------ Input records ------

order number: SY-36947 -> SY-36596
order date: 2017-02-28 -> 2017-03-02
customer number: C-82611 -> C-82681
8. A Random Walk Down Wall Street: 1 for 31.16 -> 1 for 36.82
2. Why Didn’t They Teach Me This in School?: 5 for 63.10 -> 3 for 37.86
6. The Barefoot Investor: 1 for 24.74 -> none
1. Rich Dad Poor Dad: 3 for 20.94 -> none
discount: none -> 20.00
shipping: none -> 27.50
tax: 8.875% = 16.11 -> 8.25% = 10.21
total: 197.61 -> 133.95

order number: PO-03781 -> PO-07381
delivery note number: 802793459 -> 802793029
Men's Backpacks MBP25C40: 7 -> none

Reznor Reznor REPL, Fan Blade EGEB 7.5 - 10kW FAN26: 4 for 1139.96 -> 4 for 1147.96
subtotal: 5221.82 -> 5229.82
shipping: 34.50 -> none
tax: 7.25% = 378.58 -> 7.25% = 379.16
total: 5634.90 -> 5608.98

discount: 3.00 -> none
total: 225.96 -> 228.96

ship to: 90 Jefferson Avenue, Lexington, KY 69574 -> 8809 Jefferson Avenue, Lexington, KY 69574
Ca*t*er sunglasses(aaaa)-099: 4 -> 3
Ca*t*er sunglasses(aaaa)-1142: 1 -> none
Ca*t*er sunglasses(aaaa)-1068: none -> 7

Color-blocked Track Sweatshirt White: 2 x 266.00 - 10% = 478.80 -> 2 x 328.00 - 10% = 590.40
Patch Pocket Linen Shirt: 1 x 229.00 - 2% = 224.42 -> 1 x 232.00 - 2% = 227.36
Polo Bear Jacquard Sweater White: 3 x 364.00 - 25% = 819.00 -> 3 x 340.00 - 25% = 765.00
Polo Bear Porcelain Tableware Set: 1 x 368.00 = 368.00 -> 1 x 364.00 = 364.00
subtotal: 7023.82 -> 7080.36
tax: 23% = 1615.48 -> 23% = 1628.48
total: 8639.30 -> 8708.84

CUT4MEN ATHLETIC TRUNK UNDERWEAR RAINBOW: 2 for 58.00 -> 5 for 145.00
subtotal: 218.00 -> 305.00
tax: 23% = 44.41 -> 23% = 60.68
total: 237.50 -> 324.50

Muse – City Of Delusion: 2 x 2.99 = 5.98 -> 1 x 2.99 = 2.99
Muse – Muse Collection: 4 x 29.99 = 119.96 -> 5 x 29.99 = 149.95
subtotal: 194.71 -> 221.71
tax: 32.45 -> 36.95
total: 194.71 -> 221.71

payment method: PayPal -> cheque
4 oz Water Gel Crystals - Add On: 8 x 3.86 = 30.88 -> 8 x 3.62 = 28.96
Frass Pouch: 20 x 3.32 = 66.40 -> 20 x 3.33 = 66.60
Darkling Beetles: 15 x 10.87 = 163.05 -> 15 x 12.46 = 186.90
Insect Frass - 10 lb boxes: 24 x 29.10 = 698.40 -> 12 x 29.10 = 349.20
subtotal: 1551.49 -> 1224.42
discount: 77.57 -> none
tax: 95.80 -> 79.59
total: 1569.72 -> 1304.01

------

Required work
Keeping every word as it is, repeat all of the records.

Response to this task
order number: SY-36947 -> SY-36596
order date: 2017-02-28 -> 2017-03-02
customer number: C-82611 -> C-82681
8. A Random Walk Down Wall Street: 1 for 31.16 -> 1 for 36.82
2. Why Didn’t They Teach Me This in School?: 5 for 63.10 -> 3 for 37.86
6. The Barefoot Investor: 1 for 24.74 -> none
1. Rich Dad Poor Dad: 3 for 20.94 -> none
discount: none -> 20.00
shipping: none -> 27.50
tax: 8.875% = 16.11 -> 8.25% = 10.21
total: 197.61 -> 133.95

order number: PO-03781 -> PO-07381
delivery note number: 802793459 -> 802793029
Men's Backpacks MBP25C40: 7 -> none

Reznor Reznor REPL, Fan Blade EGEB 7.5 - 10kW FAN26: 4 for 1139.96 -> 4 for 1147.96
subtotal: 5221.82 -> 5229.82
shipping: 34.50 -> none
tax: 7.25% = 378.58 -> 7.25% = 379.16
total: 5634.90 -> 5608.98

discount: 3.00 -> none
total: 225.96 -> 228.96

ship to: 90 Jefferson Avenue, Lexington, KY 69574 -> 8809 Jefferson Avenue, Lexington, KY 69574
Ca*t*er sunglasses(aaaa)-099: 4 -> 3
Ca*t*er sunglasses(aaaa)-1142: 1 -> none
Ca*t*er sunglasses(aaaa)-1068: none -> 7

Color-blocked Track Sweatshirt White: 2 x 266.00 - 10% = 478.80 -> 2 x 328.00 - 10% = 590.40
Patch Pocket Linen Shirt: 1 x 229.00 - 2% = 224.42 -> 1 x 232.00 - 2% = 227.36
Polo Bear Jacquard Sweater White: 3 x 364.00 - 25% = 819.00 -> 3 x 340.00 - 25% = 765.00
Polo Bear Porcelain Tableware Set: 1 x 368.00 = 368.00 -> 1 x 364.00 = 364.00
subtotal: 7023.82 -> 7080.36
tax: 23% = 1615.48 -> 23% = 1628.48
total: 8639.30 -> 8708.84

CUT4MEN ATHLETIC TRUNK UNDERWEAR RAINBOW: 2 for 58.00 -> 5 for 145.00
subtotal: 218.00 -> 305.00
tax: 23% = 44.41 -> 23% = 60.68
total: 237.50 -> 324.50

Muse – City Of Delusion: 2 x 2.99 = 5.98 -> 1 x 2.99 = 2.99
Muse – Muse Collection: 4 x 29.99 = 119.96 -> 5 x 29.99 = 149.95
subtotal: 194.71 -> 221.71
tax: 32.45 -> 36.95
total: 194.71 -> 221.71

payment method: PayPal -> cheque
4 oz Water Gel Crystals - Add On: 8 x 3.86 = 30.88 -> 8 x 3.62 = 28.96
Frass Pouch: 20 x 3.32 = 66.40 -> 20 x 3.33 = 66.60
Darkling Beetles: 15 x 10.87 = 163.05 -> 15 x 12.46 = 186.90
Insect Frass - 10 lb boxes: 24 x 29.10 = 698.40 -> 12 x 29.10 = 349.20
subtotal: 1551.49 -> 1224.42
discount: 77.57 -> none
tax: 95.80 -> 79.59
total: 1569.72 -> 1304.01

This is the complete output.